Although the MapReduce framework is now the

*de facto*standard for analyzing massive data sets, many algorithms (in particular, many iterative algorithms popular in machine learning, optimization, and linear algebra) are hard to fit into MapReduce. Consider,*e.g.*, the \(\ell_p\) regression problem: given a matrix \(A \in \mathbb{R}^{m \times n}\) and a vector \(b \in \mathbb{R}^m\), find a vector \(x^* \in \mathbb{R}^n\) that minimizes \(f(x) = \|A x - b\|_p\). The widely-used \(\ell_2\) regression,*i.e.*, linear least-squares, is known to be highly sensitive to outliers; and choosing \(p \in [1, 2)\) can help improve robustness.

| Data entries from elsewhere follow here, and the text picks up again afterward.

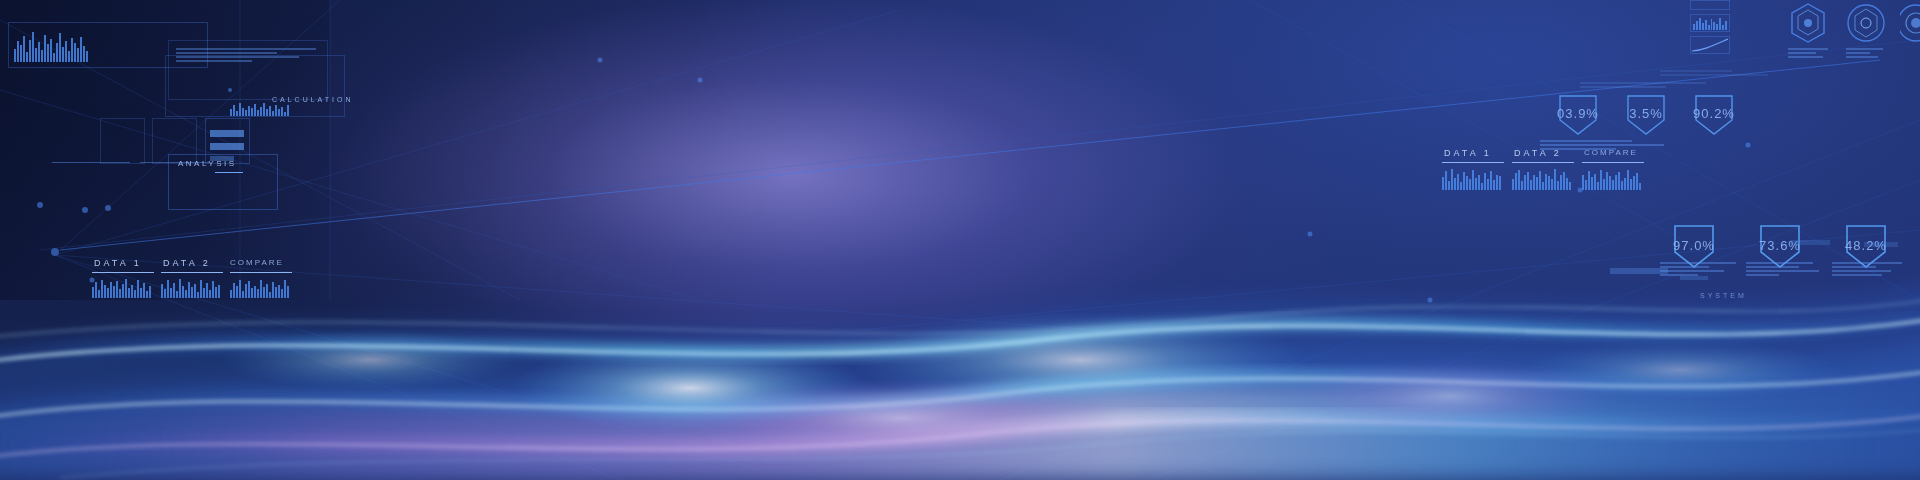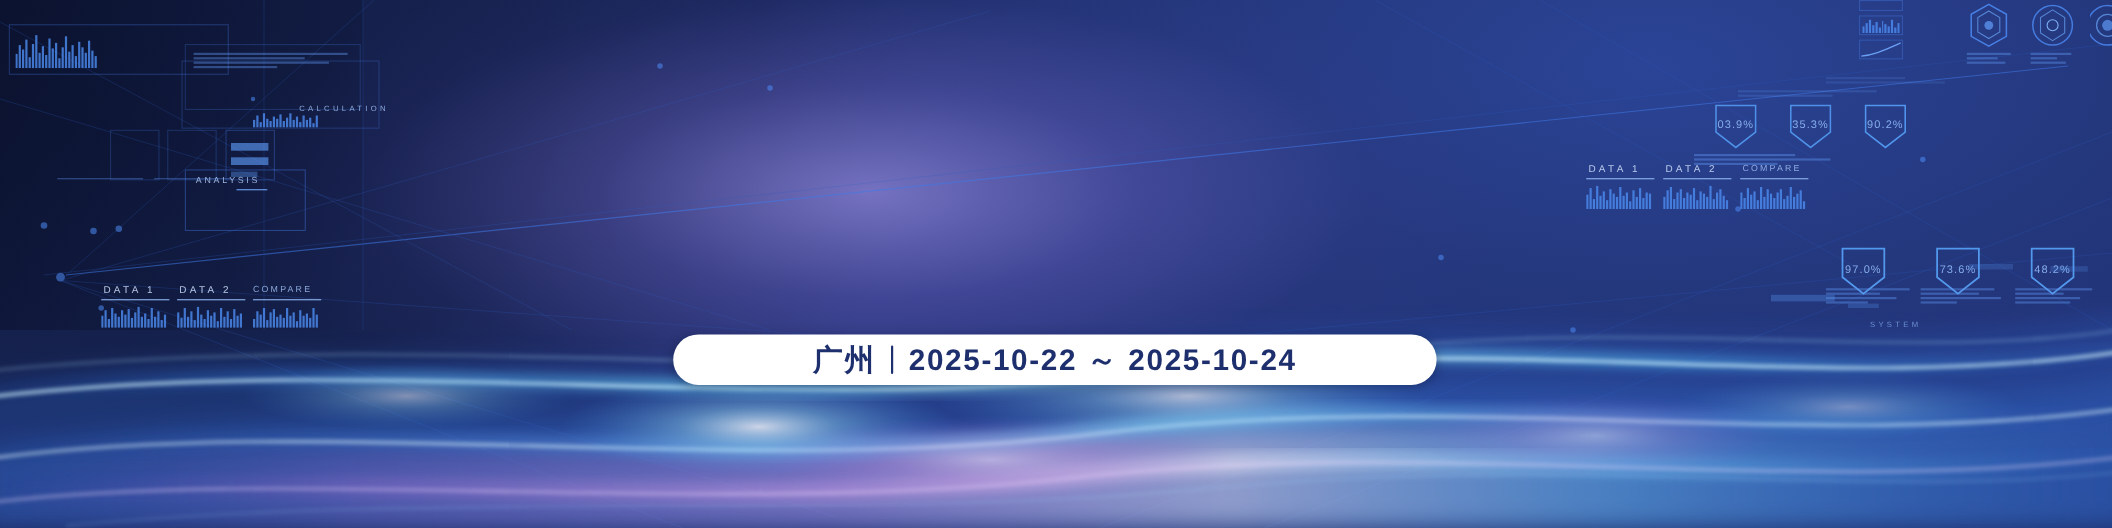--- a/index.html
+++ b/index.html
@@ -45,7 +45,7 @@
   .hexbadge svg{display:block;}
   .hexbadge .hexval{
     position:absolute;left:0;right:0;top:50%;transform:translateY(-60%);
-    text-align:center;color:#8fb8f5;font-size:10px;letter-spacing:1px;opacity:.9;
+    text-align:center;color:#8fb8f5;font-size:13px;letter-spacing:1px;opacity:.9;
   }
 
   

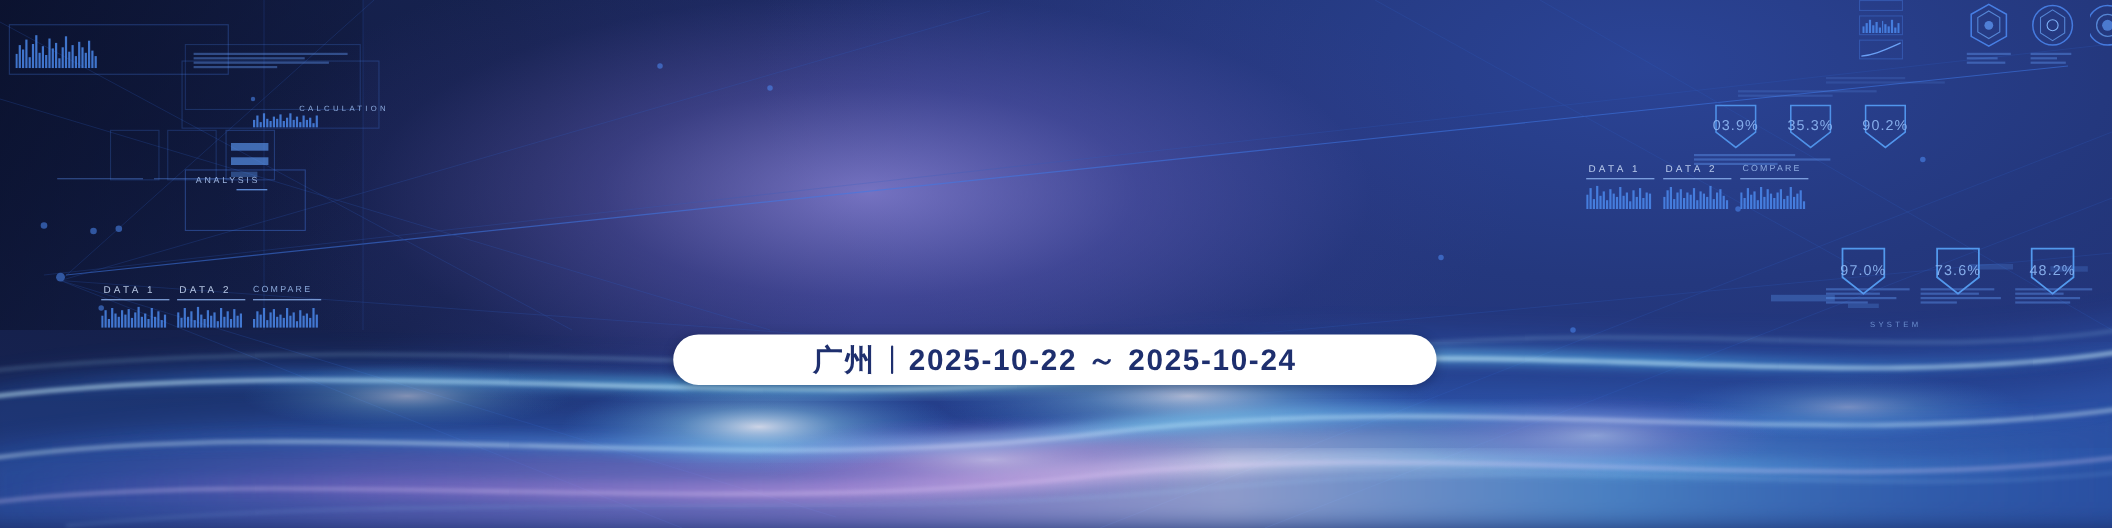--- a/index.html
+++ b/index.html
@@ -357,7 +357,7 @@
       <svg width="52" height="46" viewBox="0 0 52 46">
         <path d="M8 4 H44 V28 L26 42 L8 28 Z" fill="none" stroke="#56a0f8" stroke-width="1.4" opacity=".85"></path>
       </svg>
-      <div class="hexval">35.3%</div>
+      <div class="hexval">3.5%</div>
     </div>
     <div class="hexbadge" style="left:1688px;top:92px;width:52px;height:46px;">
       <svg width="52" height="46" viewBox="0 0 52 46">

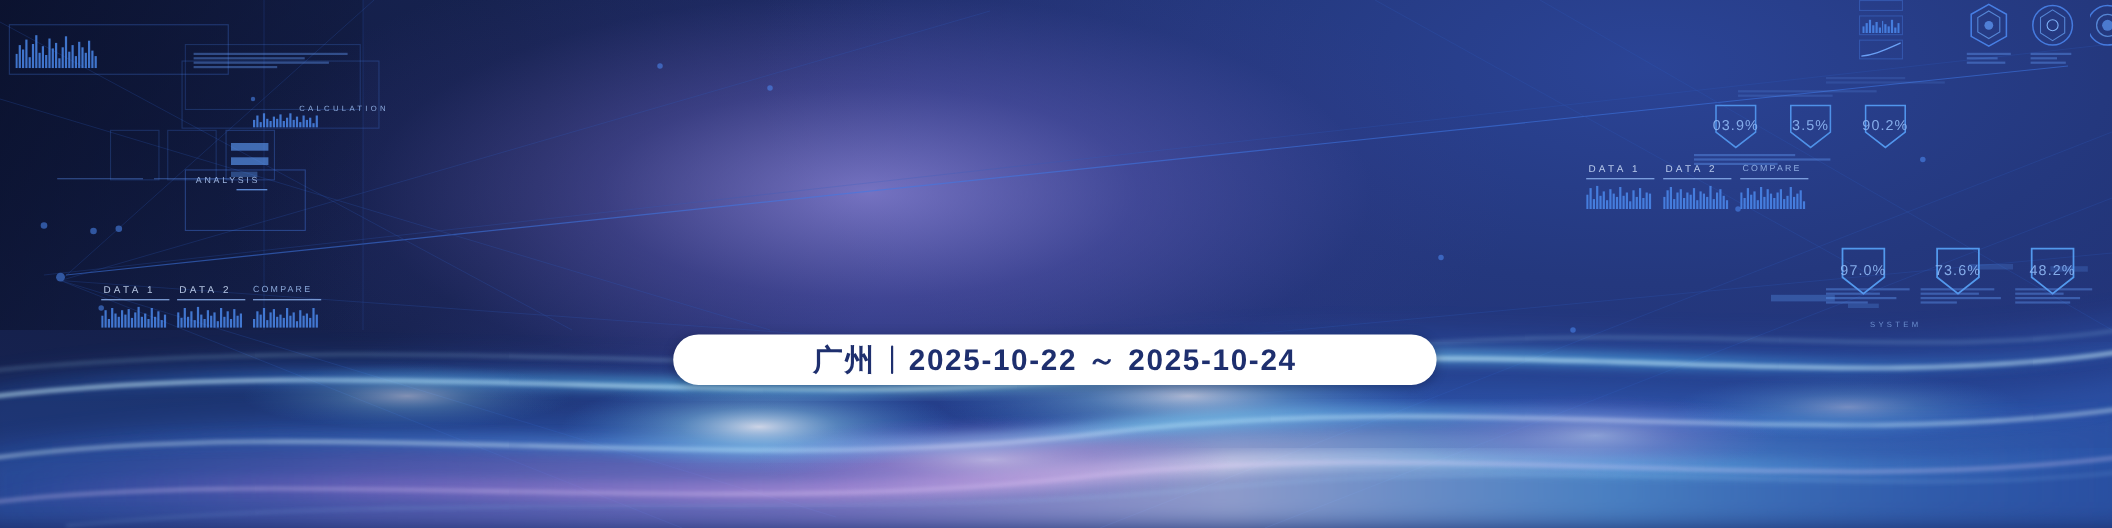--- a/index.html
+++ b/index.html
@@ -575,13 +575,6 @@
   <div class="content">
 
 
-    <div id="subtitle-pill">
-      <div class="pill-text">
-        <span>广州</span>
-        <span class="pill-sep"></span>
-        <span>2025-10-22 ～ 2025-10-24</span>
-      </div>
-    </div>
 
   </div>
 </div>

In this work, we propose an efficient algorithm for solving strongly over-determined \((m \gg n)\) robust \(\ell_p\) regression problems to moderate precision on MapReduce. Our empirical results on data up to the terabyte scale demonstrate that our algorithm is a significant improvement over traditional iterative algorithms on MapReduce for \(\ell_1\) regression, even for a fairly small number of iterations. In addition, our proposed interior-point cutting-plane method can also be extended to solving more general convex problems on MapReduce.